And so, have you had to rely upon a trial, an ordeal by lawyers,
rather than a trial by witnesses, because I have had to present the
testimony of Vernon Jordan in excerpt fashion, limited quotes, here
and there, as the defense counsel has done likewise.
HUTCHINSON: Now, that makes it difficult because the problem is,
one, you're hearing it from me, but secondly, it's not a story, it is
excerpts, and there's no way you can assess the truth because of that.
Now, if you look at the times that Mr. Jordan has testified
before the grand jury, March 3 of '98, March 5, May 5, May 28, and
June 9, the last time he testified was June 9, 1998. But let's look
what has happened since then.
Since Mr. Jordan last testified before the grand jury -- I
believe these charts are in front of you -- July 22 Ms. Currie
testified before the grand jury. So any of the facts we gained from
Ms. Currie was not utilized in the last examination of Vernon Jordan.
August 6 -- what happened on that date? Ms. Lewinsky testified
before the grand jury and she revealed some new facts during that time
that Mr. Jordan has never had an opportunity to explain, respond or
answer.
HUTCHINSON: And I'll go into that. One of them about disposing
of notes, the second one about drafting the affidavit. And of course
by that time, the DNA on the dress had been revealed.
And the then the next thing that happened was the president's
revelation to the nation that this relationship did exist, and then he
testified before the grand jury all of the facts revealed from those
incidences were not available at the time Vernon Jordan last testified
before the grand jury.
So obviously, any lawyer would understand there are naturally
questions that would arise from each of those incidences that could be
posed to Mr. Jordan. Why has that not been done? Quite frankly, I
have talked to, as I mentioned the other day, the attorney for Mr.
Jordan. I have not talked to Mr. Jordan personally. I think that
clearly the Senate does not want us to do that until we get past this
next hurdle.
But those are things that need to be resolved.
Now, let me address briefly about three areas of conflicts in the
testimony between Mr. Jordan and Ms. Lewinsky that points up other
areas of questioning that would be appropriate, that he should have
the opportunity to explain.
HUTCHINSON: I've been accused of being harsh on Mr. Jordan. And
I don't mean to be that. There have been certain things that have
been stated, by witnesses in this case, that ought to be explained,
that ought to be questioned to Mr. Jordan, but he might have good
answers to the questions. We need to know those answers.

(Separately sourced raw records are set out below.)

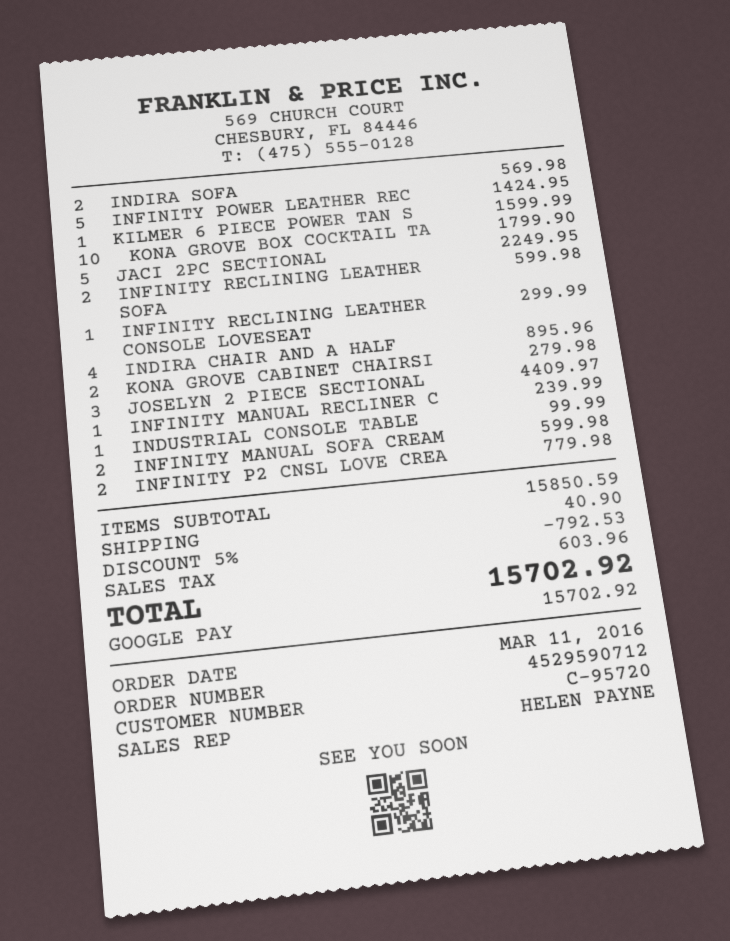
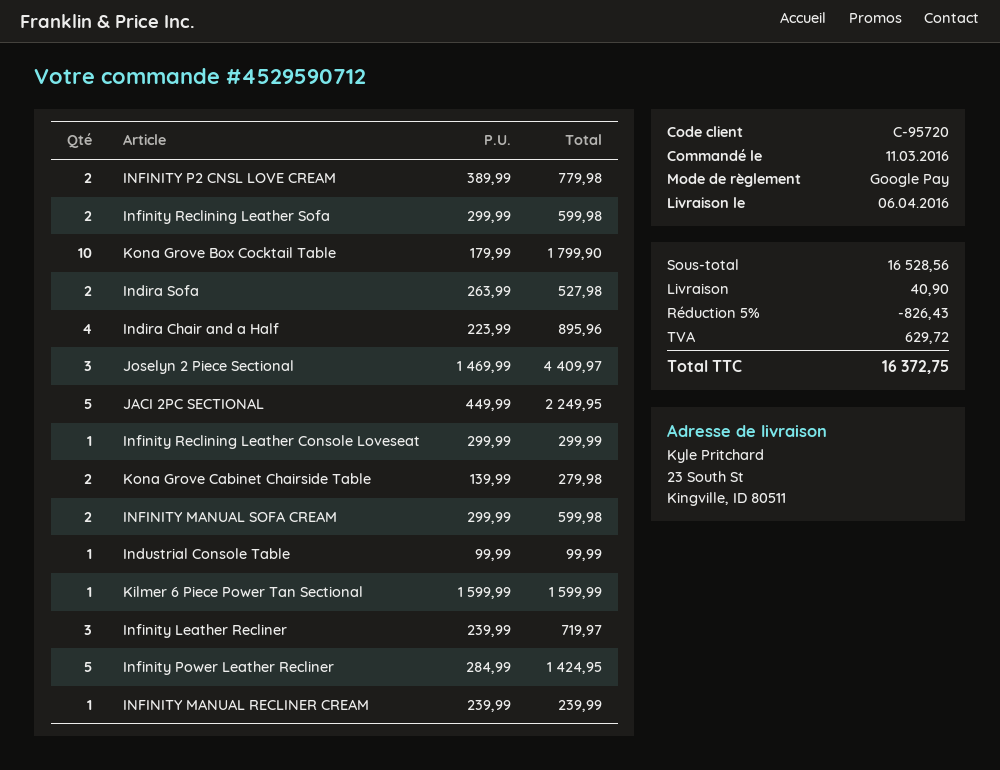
INDIRA SOFA: 2 for 569.98 -> 2 for 527.98
Infinity Leather Recliner: none -> 3 for 719.97
subtotal: 15850.59 -> 16528.56
discount: 5% = 792.53 -> 5% = 826.43
tax: 603.96 -> 629.72
total: 15702.92 -> 16372.75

The first conflict -- let me see what the next one is? And I'm
not going to get to that yet. But the first conflict is between Mr.

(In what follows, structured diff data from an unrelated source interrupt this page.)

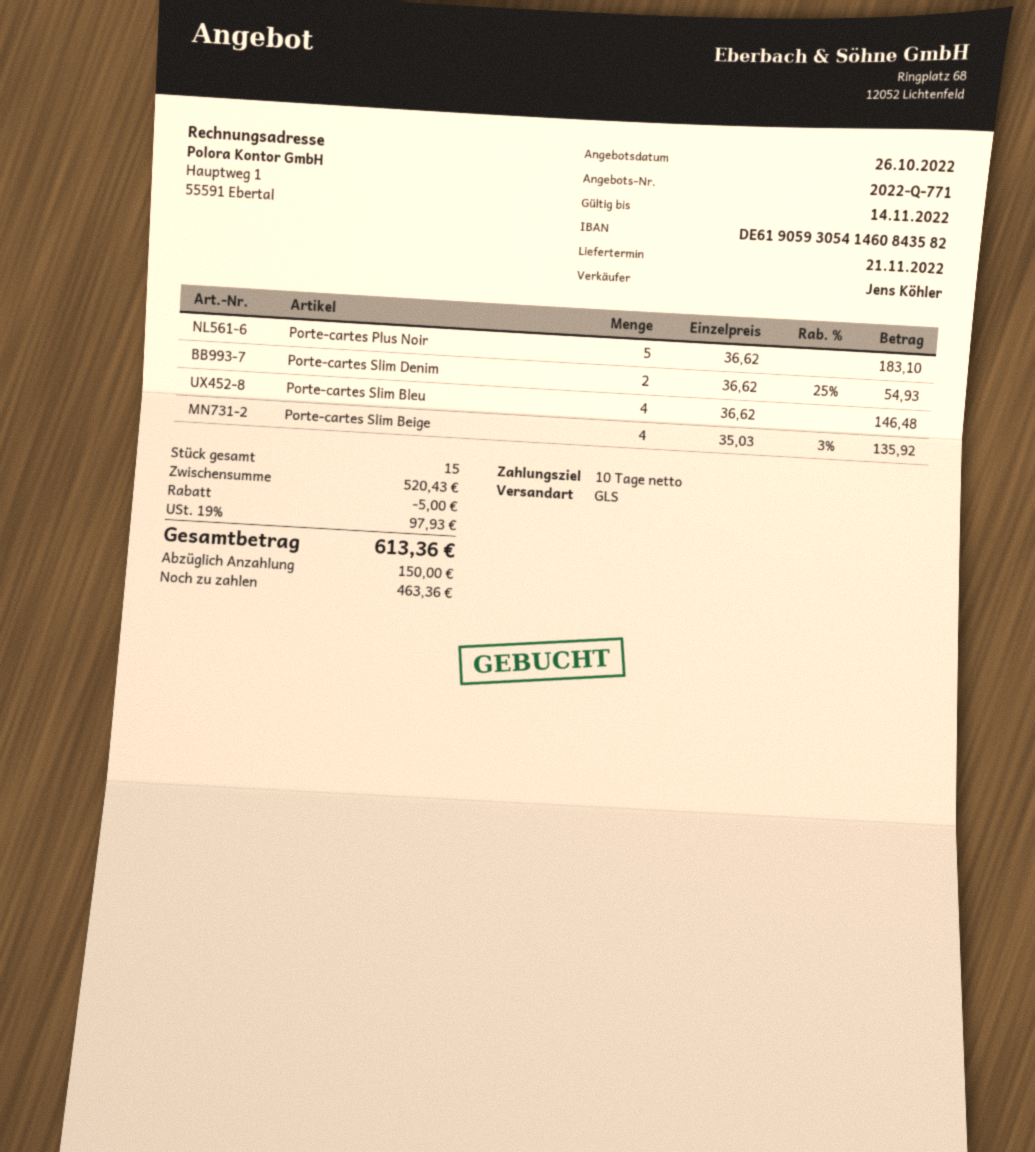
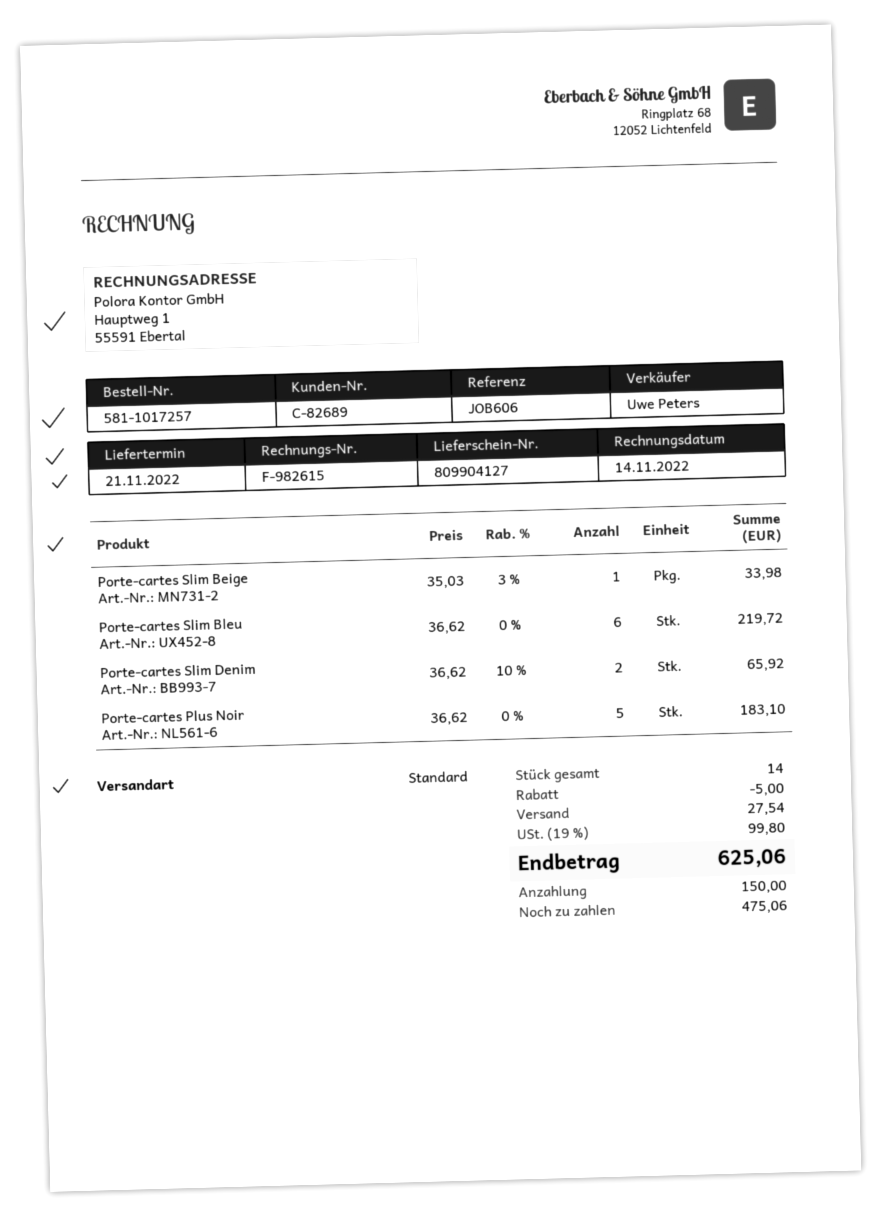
sales rep: Jens Köhler -> Uwe Peters
shipping method: GLS -> standard
Porte-cartes Slim Denim: 2 x 36.62 - 25% = 54.93 -> 2 x 36.62 - 10% = 65.92
Porte-cartes Slim Bleu: 4 x 36.62 = 146.48 -> 6 x 36.62 = 219.72
Porte-cartes Slim Beige: 4 x 35.03 - 3% = 135.92 -> 1 x 35.03 - 3% = 33.98
total quantity: 15 -> 14
shipping: none -> 27.54
tax: 19% = 97.93 -> 19% = 99.80
total: 613.36 -> 625.06
balance: 463.36 -> 475.06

Jordan's testimony and Ms. Lewinsky's testimony about whether Mr.
Jordan knew the true nature of the relationship with the president.
And in Mr. Jordan's testimony of May 28, he was asked the question,
you are saying no one, to your recollection, ever suggested or alleged
a sexual relationship prior to the 18th of January, between Monica
Lewinsky and the president? The answer, that is correct.

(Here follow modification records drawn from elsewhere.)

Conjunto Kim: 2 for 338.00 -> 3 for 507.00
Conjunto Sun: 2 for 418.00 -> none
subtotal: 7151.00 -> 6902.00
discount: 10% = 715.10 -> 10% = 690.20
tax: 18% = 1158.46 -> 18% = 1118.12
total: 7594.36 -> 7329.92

Now, that was on May 28. Ms. Lewinsky was asked the same series
of questions, months later, in August of 1998, and she indicated --
she testified, "and I remarked that I didn't really look at him as the
president; that I saw him more as a man and reacted to him more as a
man and got angry at him like a man, and just a regular person. And
Mr. Jordan asked me what I got angry at the president about, so I told
him, when he doesn't call me enough to see me enough."
*** Eastern Time 13:11 ***
HUTCHINSON: The answer -- another statement -- "and so after we
had the conversation, I was just talking about, with Mr. Jordan, he
said to me 'well you know what your problem is.' And I said 'what'?
He said 'don't deny it.' And I said -- 'you're in love; that's what
your problem is." This is Monica Lewinsky referring to what Mr.
Jordan had said.
And so clearly, there -- those are relevant questions that need
to be readdressed to Mr. Jordan because they were raised by Ms.
Lewinsky in a subsequent testimony that have never been asked to him
in that fashion.
HUTCHINSON: There's a conflict in the testimony between Mr.
Jordan and Ms. Lewinsky about whether the subpoena was discussed at
the December 22nd meeting. Mr. Jordan testified in March that we did
not talk about the subpoena, she wanted to know about her job. That
was the purpose of her coming. And the question was, anything beyond
that? The answer was no. That's in march 3 of 1998.
But Ms. Lewinsky, contrary, testified:
"Question: Let's turn attention, then, to December 22, which is
the day that you met with Frank Carter and I think that you said you
were going to meet with Mr. Jordan.
"Answer: So I came to see Mr. Jordan earlier, and I also wanted
to find out if he had in fact told the president that I had been
subpoenaed."
And so that was her testimony, which is in direct conflict that
the subpoena was discussed on the same day that she went to see Mr.
Carter about the representation.
And where is the relevance in this? If you recall, Mr. Jordan
said it didn't take an Einstein to figure out whenever you combined
whenever she got the subpoena, that it changed the circumstances.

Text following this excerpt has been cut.